Most of the social media materials the Russians were posting were not sophisticated messages or images. If anything, they were so over-the-top that they seem too ridiculous to be genuinely persuasive. Here's one:Facebook and Twitter are just a mirror, reflecting us. They reveal a society that is painfully divided, gullible to misinformation, dazzled by sensationalism, and willing to spread lies and promote hate. We don't like this reflection, so we blame the mirror, painting ourselves as victims of Silicon Valley manipulation.
...Facebook and Twitter didn't force users to share misinformation. Are Americans so easily duped? Or more alarming, did they simply believe what they wanted to believe?
I mean, if you're swayed by an image that suggests that Hillary Clinton is the devil and she wants to get into a boxing match with Jesus Christ ... I'm pretty sure you were probably leaning against her already. The woman's gotten into a heck of a lot of scandals, but I don't think she's ever explicitly challenged the Son of God to get into the UFC Octagon with her.
And if Hillary Clinton supporters really want to argue that they lost the votes of a segment of progressives because Bernie Sanders supporters were persuaded by muscular-Bernie cartoons ...

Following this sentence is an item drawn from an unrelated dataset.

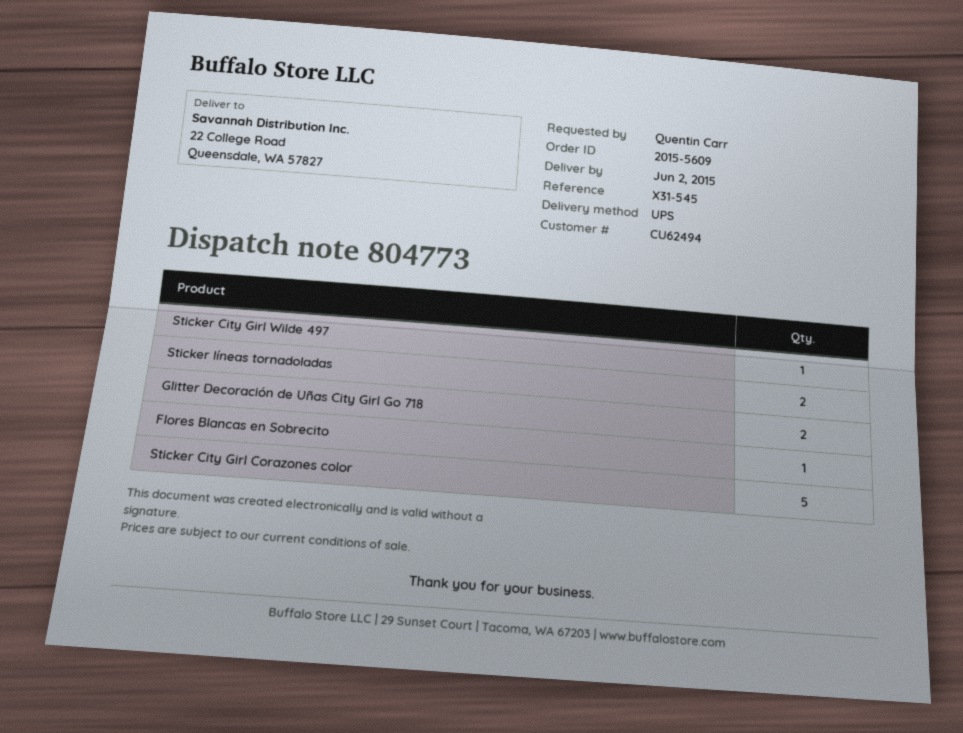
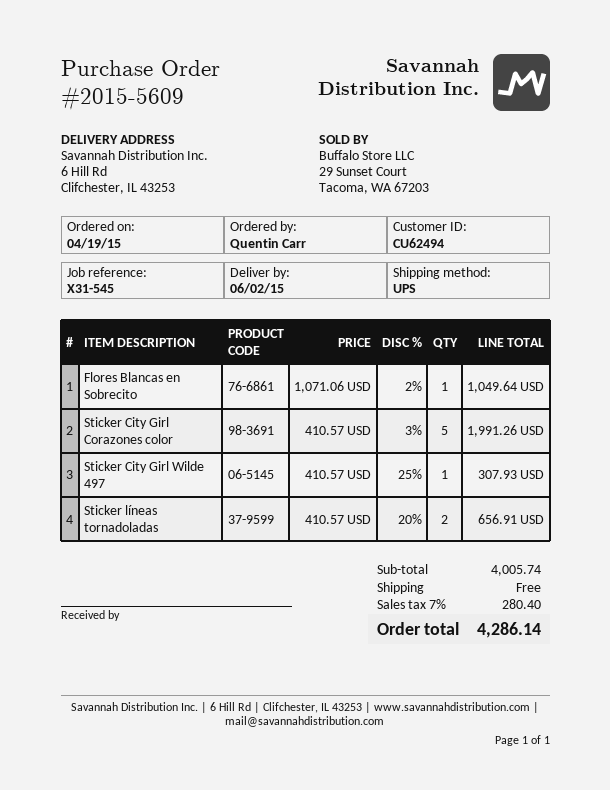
ship to: 22 College Road, Queensdale, WA 57827 -> 6 Hill Rd, Clifchester, IL 43253
Glitter Decoración de Uñas City Girl Go 718: 2 -> none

... If that's really the case, well, look, it's not Russia's, Trump's, or the Republicans' fault that a part of the Democratic base is a bunch of easily-distracted shallow idiots. If your voters are getting deterred by doodles, they never really were "your" voters.
Parker concludes, "The real crisis is Americans' inability or unwillingness to sift fact from fiction, a problem that is worsened by the mainstream media's loss of credibility when it comes to setting the record straight."
Bingo.
If you're upset that a lot of Americans didn't seem all that upset about Trump's lies, broken pledges, and implausible promises during the 2016 campaign, go back and study the Obama campaigns of 2008 and 2012. Go back to "if you like your plan, you can keep your plan." People have absorbed the lesson that "politicians lie," so they don't particularly care when one they like lies. They may enjoy getting angry when one they dislike is caught in a lie, but that's mostly because it reaffirms their preexisting opinion that the other side is full of terrible people who lie all the time. But only very rarely does a politician getting caught in a lie sufficient to get a supporter to abandon their candidate.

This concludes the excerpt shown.